Толик выкинул ватку в мусорное ведро, одним движением натянул штаны и, сполоснув под краном шприц с иглой, кинул его в таз с замачивающим раствором. Прилив жизненной энергии и эйфория нарастали. Уваров был приятно удивлен оказанным на него действием препарата. Ему здорово понравилось. Недолго думая, он живенько слил оставшиеся в шприцах два кубика промедола в пустой флакон из-под пенициллина, прикрытый резиновой пробочкой. Про запас.
Дежурил в тот день Семеныч, очень пожилой хирург, страдающий приличной близорукостью и хронической забывчивостью. Он даже не мог вспомнить, как Толик брал у него утром ключи от сейфа и как ставил без его участия обезболивающие уколы. Очень удивился, когда Толик с самым серьезным видом возвратил ему ключи.
– Анатолий, а я разве тебе их выдавал? – сквозь толстые стекла сидевших на самом кончике мясистого носа очков поинтересовался Семеныч, лежавший в тот момент на диване в ординаторской перед включенным телевизором. Шел какой-то футбольный матч, и Семеныч делал вид, что активно его смотрит. Однако сползшие на нос очки, осоловелый взгляд и мятая щека со стороны подушки сдали его с потрохами – старик просто спал.
– Еще утром, – кивнул Толик, передавая дежурному хирургу увесистую связку.
– Странно, а я все думаю, куда это мои ключи запропастились? Там же не только от сейфа, но и от запасного выхода отделения, дубликаты многих ключей кабинетов.
– Вы не переживайте, все в целости и сохранности. Я наркотики и в журнал уже списал, вам только осталось расписаться.
– Какой надежный и славный парень, – улыбнулся Семеныч, – молодец!

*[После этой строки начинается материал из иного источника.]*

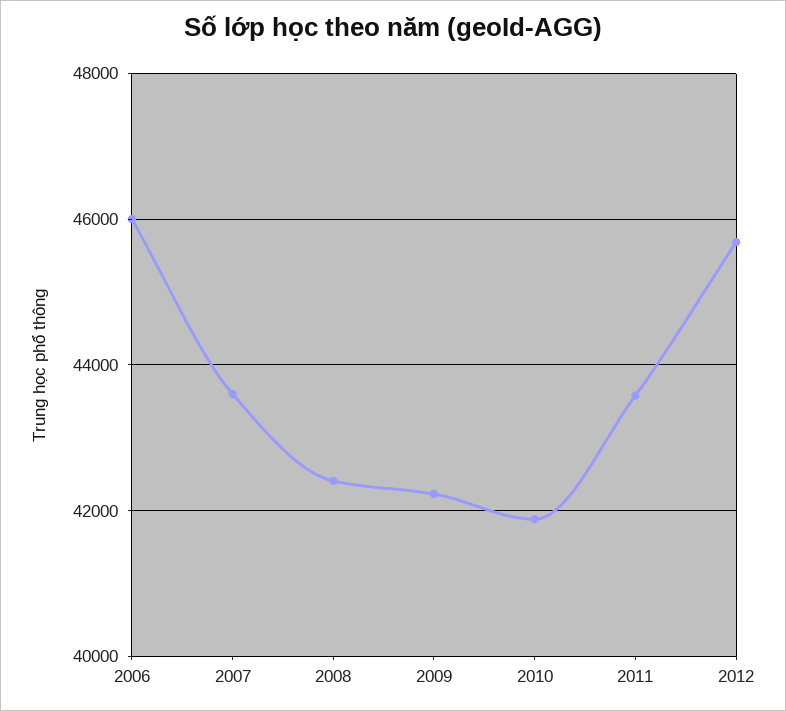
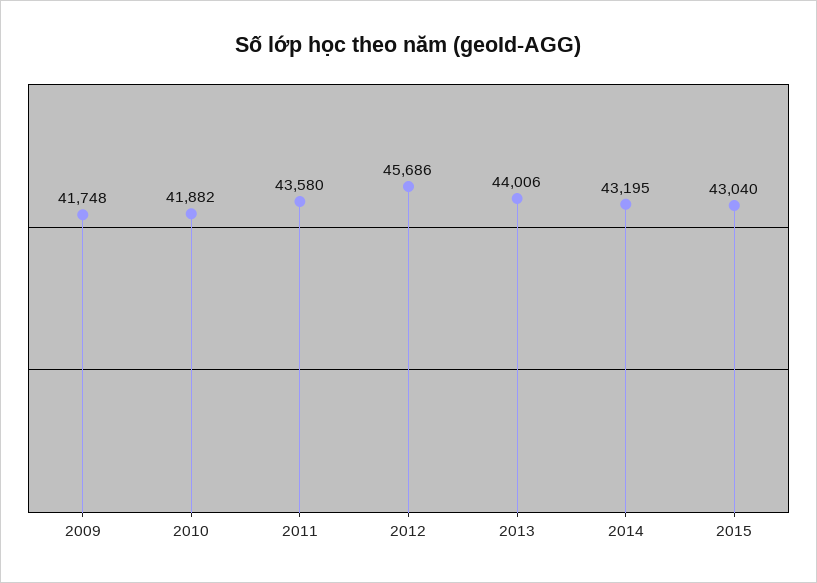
2006: 46000 -> none
2007: 43600 -> none
2008: 42400 -> none
2009: 42200 -> 41748
2013: none -> 44006
2014: none -> 43195
2015: none -> 43040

В то дежурство больных к ним не привозили по определению. На ввоз работала вторая хирургия. Их отделение первой хирургии тогда отдыхало от поступления, а занимались уже госпитализированными ранее пациентами. Их черед придет завтра, так как хирургические отделения принимали экстренных больных через день: день на острие атаки находилась первая хирургия, на другой день вторая и так круглый год сменяли друг друга.
К обеду рабочий запал у Толика постепенно начал ослабевать, полученная от утреннего допинга энергия незаметно улетучилась, эйфория прошла. Вновь появились сонливость и апатия, дополненная развивающейся усталостью. Недолго думая, он взял двухграммовый стеклянный шприц и, уединившись в сестринской раздевалке, засандалил себе еще один кубик стиснутого у больных промедола в ту же ногу. Опять похорошело, появилась тяга к жизни, и расцветший и взбодренный Толик яростно набросился на работу.
Предстояло поставить более двадцати очистительных клизм – самая черная и нелюбимая работа для среднего медперсонала. Он к этому делу подошел весьма творчески.
– Подходи, честной народ, клизма дождиком войдет! – с юношеским задором сообщил он сгрудившимся возле клизменной комнаты смущенным пациентам.
– Что-то ты сегодня какой-то необычайно веселый, даже стихами вон заговорил, – прищурился его напарник Пахомов, наконец, появившийся на отделении. – Ты, часом, не того? – Он щёлкнул пальцами по кадыку и, приблизив лицо к Толику, втянул в себя воздух.
– Скажешь тоже, дружище, – продолжал улыбаться Толик, – я же спортсмен. Не только не употребляю спиртного, но и не нюхаю его. А чего грустить?
– Не знаю, эти клизмы у меня лично особой радости не вызывают, – тяжело вздохнул еле передвигавший от хронической усталости ноги Пахомов.